Re: [PATCH 3/5] mm: vmscan: Do not reclaim from lower zones if they are balanced

From: Mel Gorman
Date: Fri Jun 27 2014 - 14:42:37 EST


On Fri, Jun 27, 2014 at 01:26:57PM -0400, Johannes Weiner wrote:
> On Fri, Jun 27, 2014 at 09:14:38AM +0100, Mel Gorman wrote:
> > Historically kswapd scanned from DMA->Movable in the opposite direction
> > to the page allocator to avoid allocating behind kswapd direction of
> > progress. The fair zone allocation policy altered this in a non-obvious
> > manner.
> >
> > Traditionally, the page allocator prefers to use the highest eligible zone
> > until the watermark is depleted, woke kswapd and moved onto the next zone.
>
> That's not quite right, the page allocator tries all zones in the
> zonelist, then wakes up kswapd, then tries again from the beginning.
>

You're right of course, sorry about that.
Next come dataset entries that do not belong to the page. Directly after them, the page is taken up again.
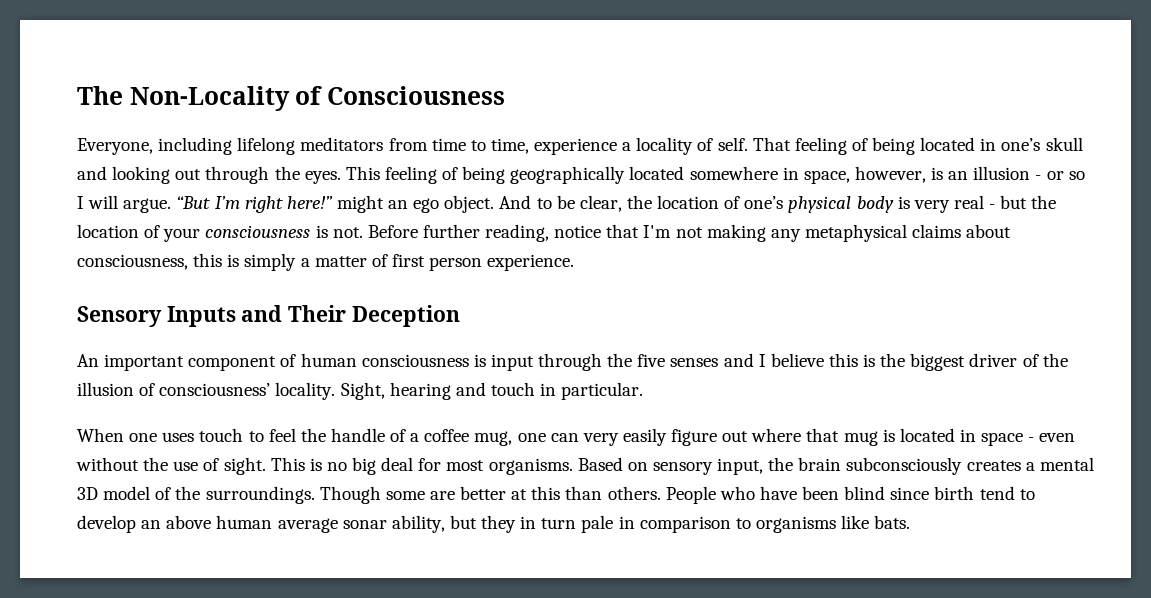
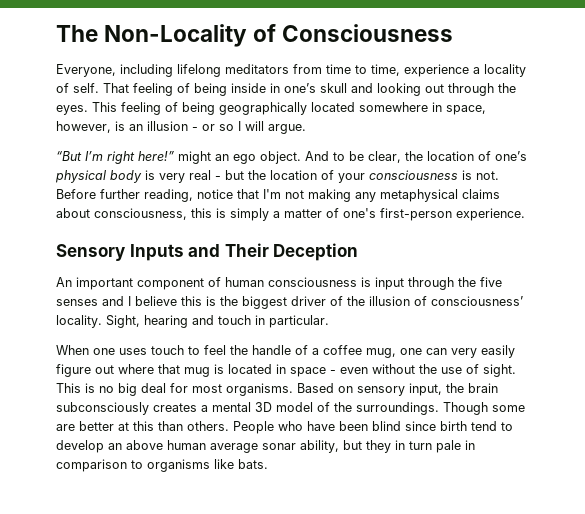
- That feeling of being located in one’s skull and looking out through the eyes.
+ That feeling of being inside in one’s skull and looking out through the eyes.
- This feeling of being geographically located somewhere in space, however, is an illusion - or so I will argue. “But I’m right here!” might an ego object.
+ This feeling of being geographically located somewhere in space, however, is an illusion - or so I will argue.
+ “But I’m right here!” might an ego object.
- Before further reading, notice that I'm not making any metaphysical claims about consciousness, this is simply a matter of first person experience.
+ Before further reading, notice that I'm not making any metaphysical claims about consciousness, this is simply a matter of one's first-person experience.

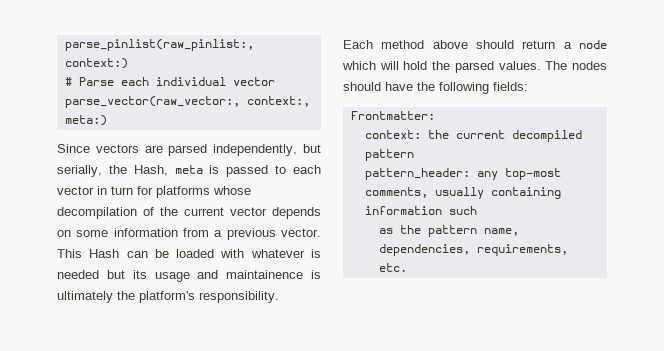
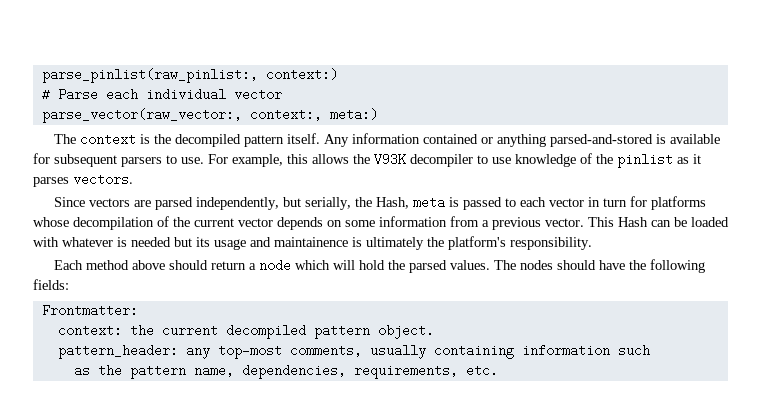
+ The context is the decompiled pattern itself. Any information contained or anything parsed-and-stored is available for subsequent parsers to use. For example, this allows the V93K decompiler to use knowledge of the pinlist as it parses vectors.
- context: the current decompiled pattern
+ context: the current decompiled pattern object.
It still is the case that once
kswapd is awake that it can reclaim from the lower zones for longer than
the higher zones and this does not play well with the fair zone policy
interleaving between them.

> > kswapd scans zones in the opposite direction so the scanning lists on
> > 64-bit look like this;
> >
> > Page alloc Kswapd
> > ---------- ------
> > Movable DMA
> > Normal DMA32
> > DMA32 Normal
> > DMA Movable
> >
> > If kswapd scanned in the same direction as the page allocator then it is
> > possible that kswapd would proportionally reclaim the lower zones that
> > were never used as the page allocator was always allocating behind the
> > reclaim. This would work as follows
> >
> > pgalloc hits Normal low wmark
> > kswapd reclaims Normal
> > kswapd reclaims DMA32
> > pgalloc hits Normal low wmark
> > kswapd reclaims Normal
> > kswapd reclaims DMA32
> >
> > The introduction of the fair zone allocation policy fundamentally altered
> > this problem by interleaving between zones until the low watermark is
> > reached. There are at least two issues with this
> >
> > o The page allocator can allocate behind kswapds progress (scans/reclaims
> > lower zone and fair zone allocation policy then uses those pages)
> > o When the low watermark of the high zone is reached there may recently
> > allocated pages allocated from the lower zone but as kswapd scans
> > dma->highmem to the highest zone needing balancing it'll reclaim the
> > lower zone even if it was balanced.
> >
> > Let N = high_wmark(Normal) + high_wmark(DMA32). Of the last N allocations,
> > some percentage will be allocated from Normal and some from DMA32. The
> > percentage depends on the ratio of the zone sizes and when their watermarks
> > were hit. If Normal is unbalanced, DMA32 will be shrunk by kswapd. If DMA32
> > is unbalanced only DMA32 will be shrunk. This leads to a difference of
> > ages between DMA32 and Normal. Relatively young pages are then continually
> > rotated and reclaimed from DMA32 due to the higher zone being unbalanced.
> > Some of these pages may be recently read-ahead pages requiring that the page
> > be re-read from disk and impacting overall performance.
> >
> > The problem is fundamental to the fact we have per-zone LRU and allocation
> > policies and ideally we would only have per-node allocation and LRU lists.
> > This would avoid the need for the fair zone allocation policy but the
> > low-memory-starvation issue would have to be addressed again from scratch.
> >
> > This patch will only scan/reclaim from lower zones if they have not
> > reached their watermark. This should not break the normal page aging
> > as the proportional allocations due to the fair zone allocation policy
> > should compensate.
>
> That's already the case, kswapd_shrink_zone() checks whether the zone
> is balanced before scanning in, so something in this analysis is off -
> but I have to admit that I have trouble following it.
>
> The only difference in the two checks is that the outer one you add
> does not enforce the balance gap, which means that we stop reclaiming
> zones a little earlier than before.

Not only is the balance gap a factor (which can be large) but the classzone
reserves are also applied which will keep kswapd reclaiming longer. Still,
you're right. It's far more appropriate to push the checks down where the
buffer head reserves are accounted for.

I still think that ultimately we want to move the LRUs to a per-node
basis. It should be possible to do this piecemeal and keep the free page
lists on a per-zone basis and have direct reclaim skip through the LRU
finding lowmem pages if that is required. It would be a fairly far-reaching
change but overall the aging would make more sense and it would remove
the fair zone allocation policy entirely. It'd hurt while reclaiming for
lowmem on 32-bit with large highmem zones but I think that is far less a
concern than it would have been 10 years ago.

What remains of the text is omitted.